WHAT IS BEING ASKED
This exercise requires an exact output of the listing, images omitted.

THE DATA
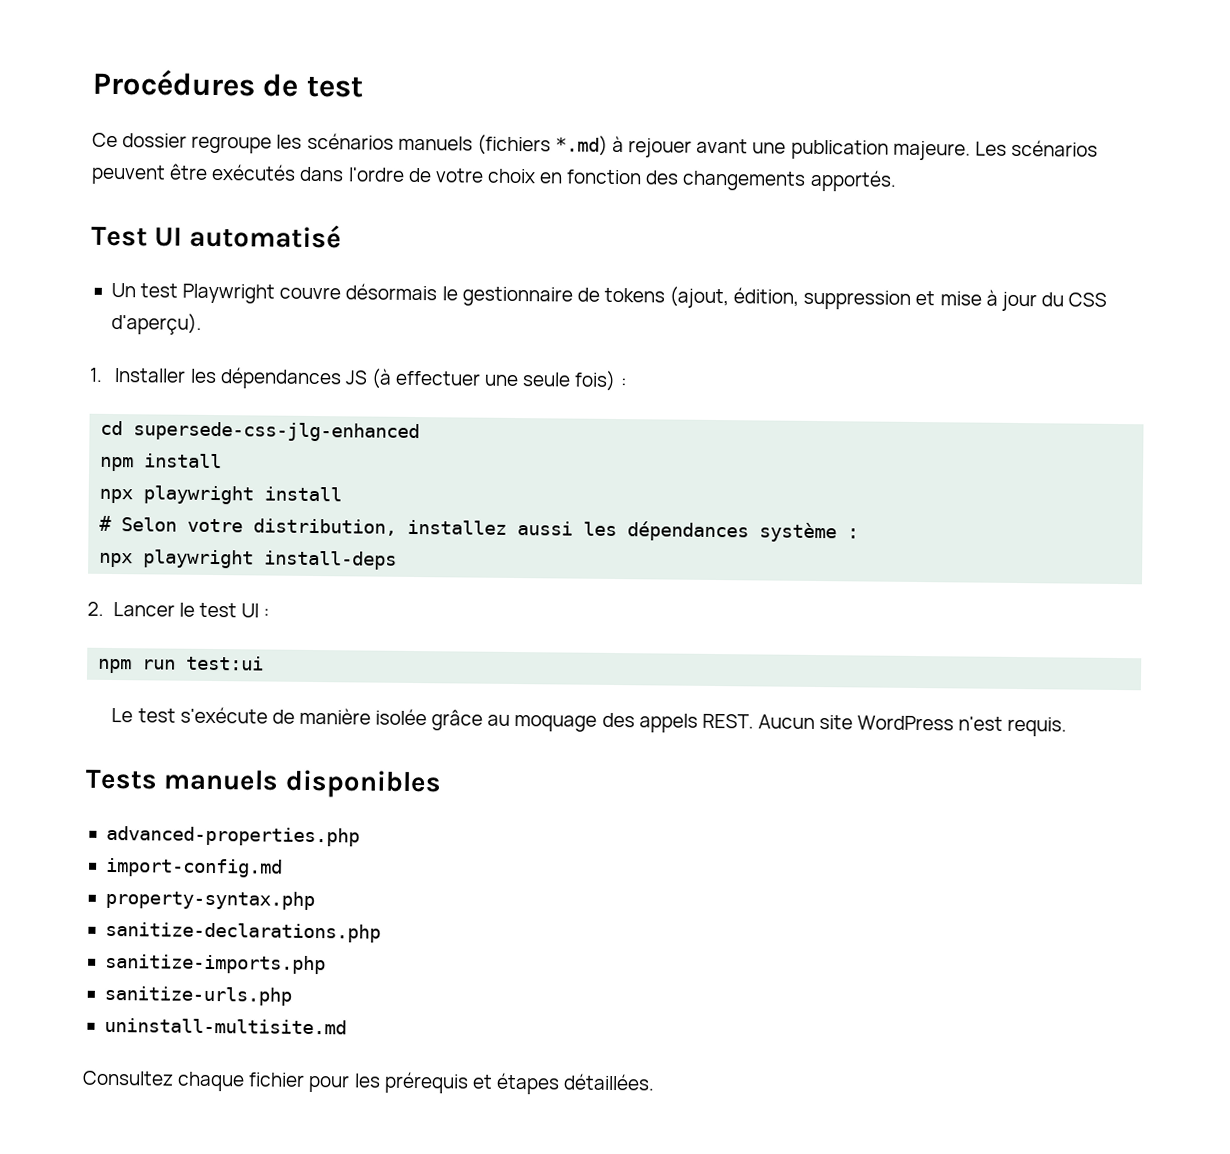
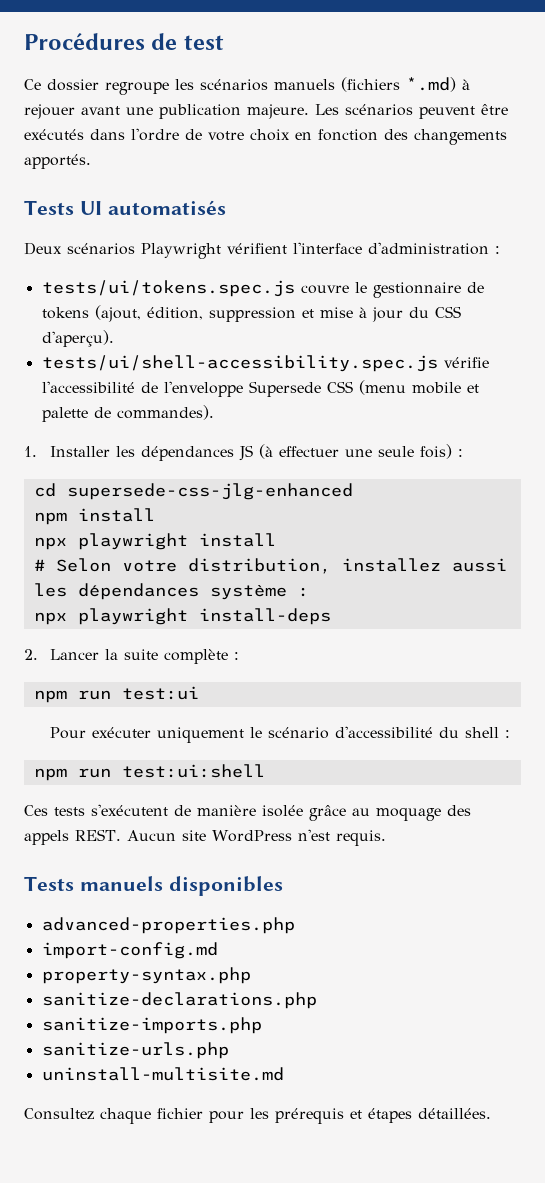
- Test UI automatisé
- Un test Playwright couvre désormais le gestionnaire de tokens (ajout, édition, suppression et mise à jour du CSS d'aperçu).
+ Tests UI automatisés
+ Deux scénarios Playwright vérifient l'interface d'administration :
+ tests/ui/tokens.spec.js couvre le gestionnaire de tokens (ajout, édition, suppression et mise à jour du CSS d'aperçu).
+ tests/ui/shell-accessibility.spec.js vérifie l'accessibilité de l'enveloppe Supersede CSS (menu mobile et palette de commandes).
- 2. Lancer le test UI :
+ 2. Lancer la suite complète :
- Le test s'exécute de manière isolée grâce au moquage des appels REST.
+ Pour exécuter uniquement le scénario d'accessibilité du shell :
+ npm run test:ui:shell
+ Ces tests s'exécutent de manière isolée grâce au moquage des appels REST.

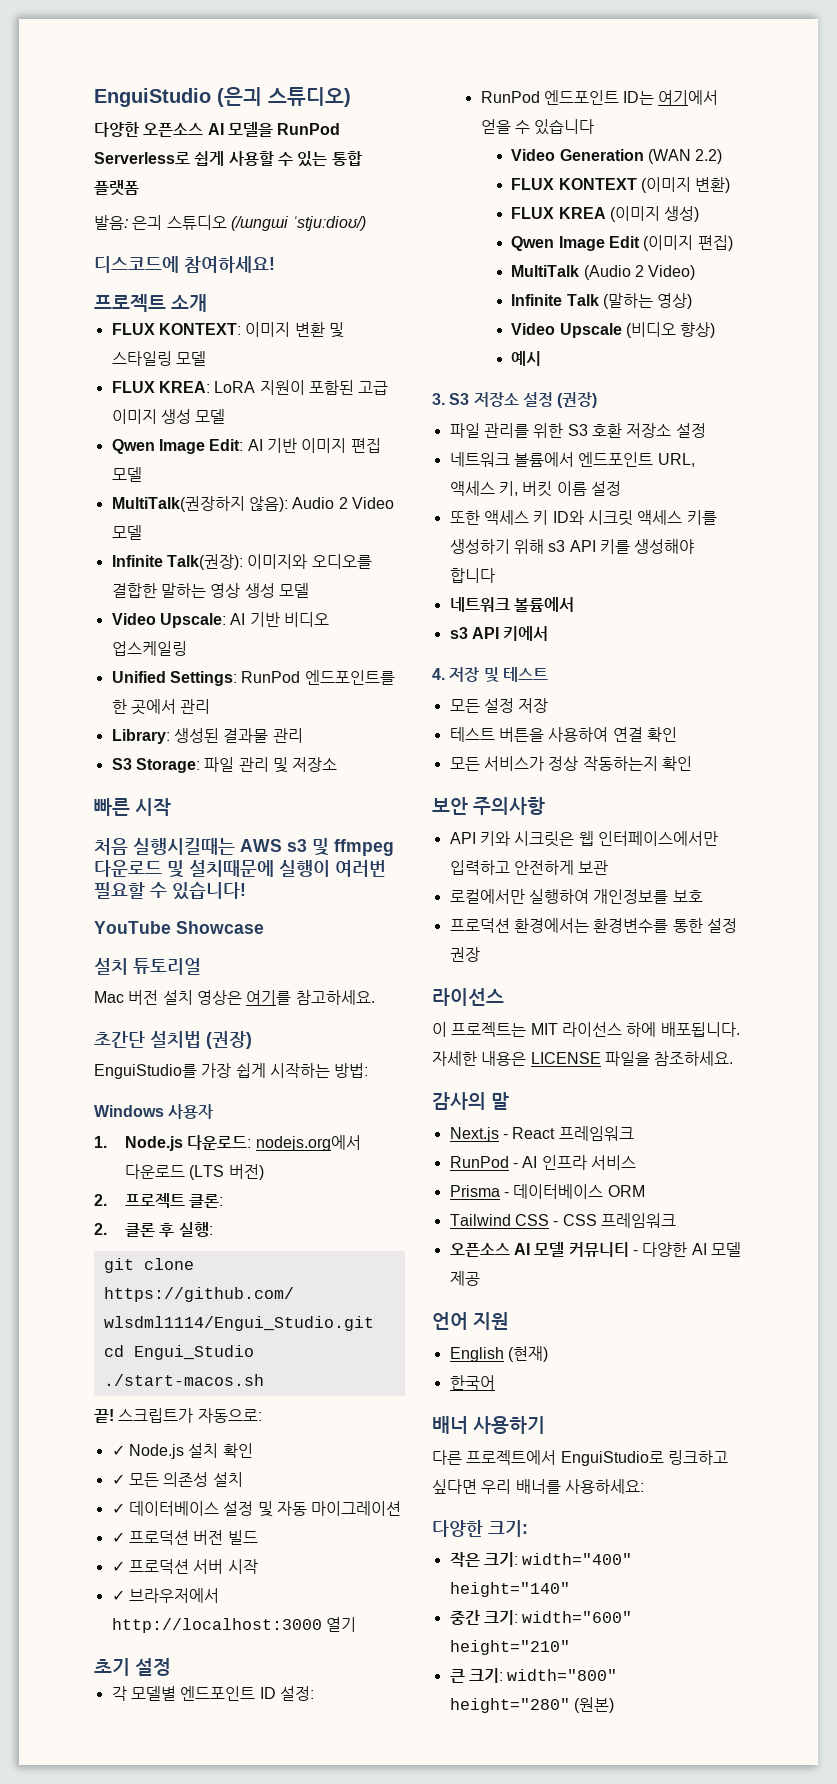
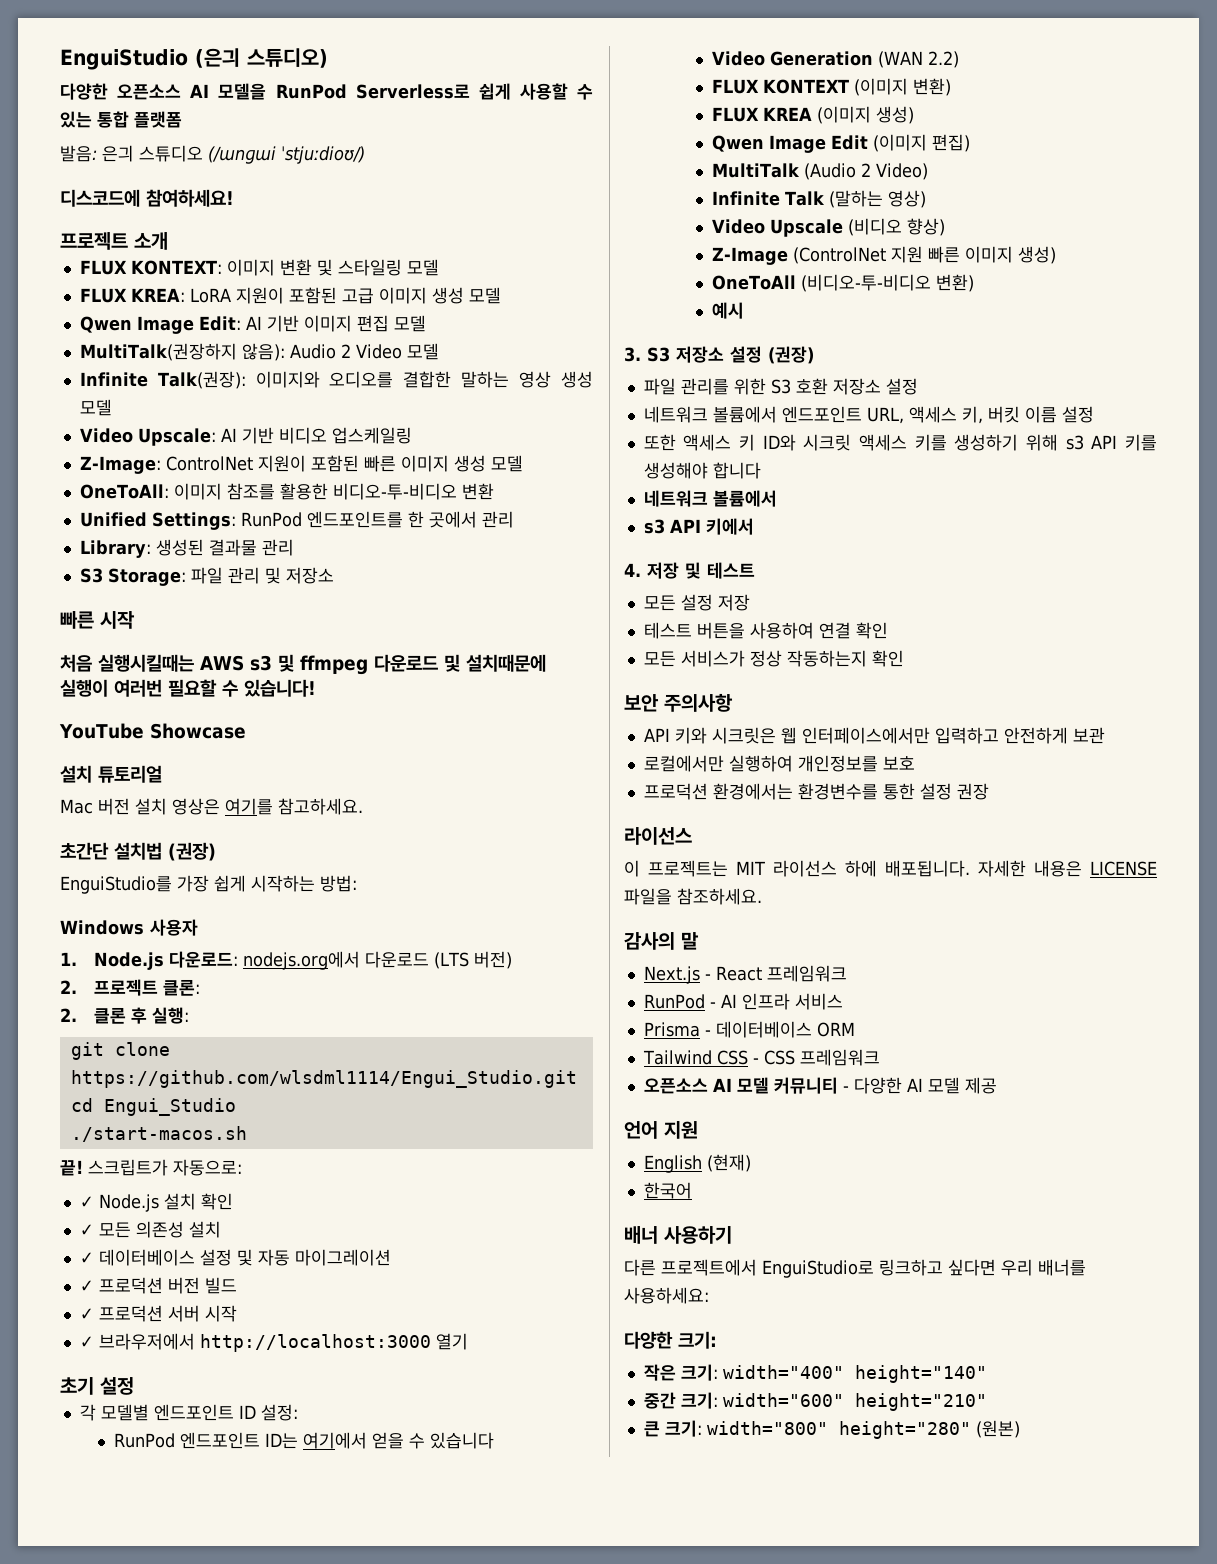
+ Z-Image: ControlNet 지원이 포함된 빠른 이미지 생성 모델
+ OneToAll: 이미지 참조를 활용한 비디오-투-비디오 변환
+ Z-Image (ControlNet 지원 빠른 이미지 생성)
+ OneToAll (비디오-투-비디오 변환)

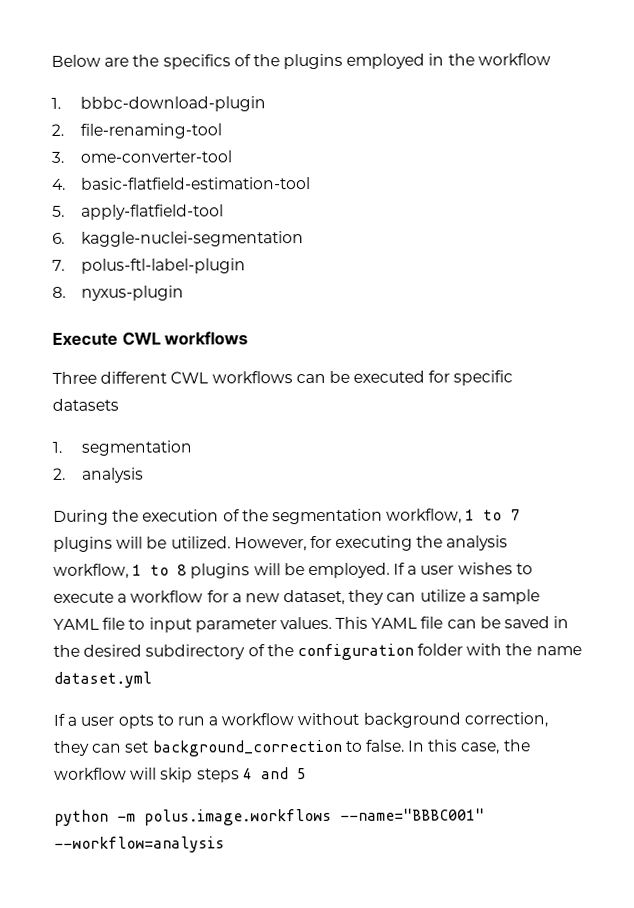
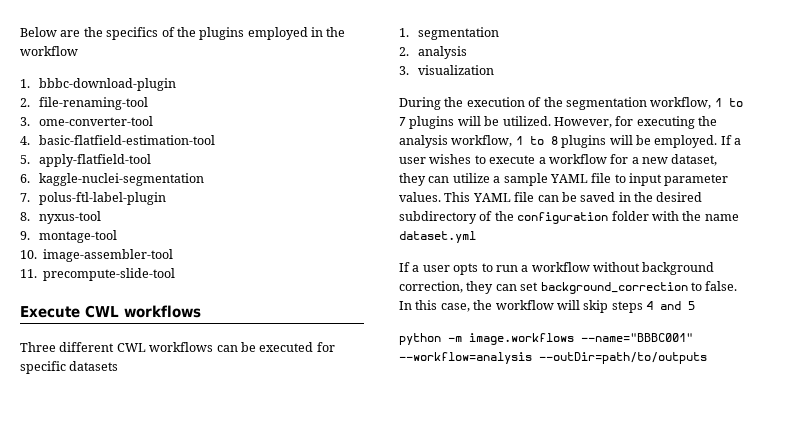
- 8. nyxus-plugin
+ 8. nyxus-tool
+ 9. montage-tool
+ 10. image-assembler-tool
+ 11. precompute-slide-tool
+ 3. visualization
- python -m polus.image.workflows --name="BBBC001" --workflow=analysis
+ python -m image.workflows --name="BBBC001" --workflow=analysis --outDir=path/to/outputs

OUTPUT BELOW
- Test UI automatisé
- Un test Playwright couvre désormais le gestionnaire de tokens (ajout, édition, suppression et mise à jour du CSS d'aperçu).
+ Tests UI automatisés
+ Deux scénarios Playwright vérifient l'interface d'administration :
+ tests/ui/tokens.spec.js couvre le gestionnaire de tokens (ajout, édition, suppression et mise à jour du CSS d'aperçu).
+ tests/ui/shell-accessibility.spec.js vérifie l'accessibilité de l'enveloppe Supersede CSS (menu mobile et palette de commandes).
- 2. Lancer le test UI :
+ 2. Lancer la suite complète :
- Le test s'exécute de manière isolée grâce au moquage des appels REST.
+ Pour exécuter uniquement le scénario d'accessibilité du shell :
+ npm run test:ui:shell
+ Ces tests s'exécutent de manière isolée grâce au moquage des appels REST.

+ Z-Image: ControlNet 지원이 포함된 빠른 이미지 생성 모델
+ OneToAll: 이미지 참조를 활용한 비디오-투-비디오 변환
+ Z-Image (ControlNet 지원 빠른 이미지 생성)
+ OneToAll (비디오-투-비디오 변환)

- 8. nyxus-plugin
+ 8. nyxus-tool
+ 9. montage-tool
+ 10. image-assembler-tool
+ 11. precompute-slide-tool
+ 3. visualization
- python -m polus.image.workflows --name="BBBC001" --workflow=analysis
+ python -m image.workflows --name="BBBC001" --workflow=analysis --outDir=path/to/outputs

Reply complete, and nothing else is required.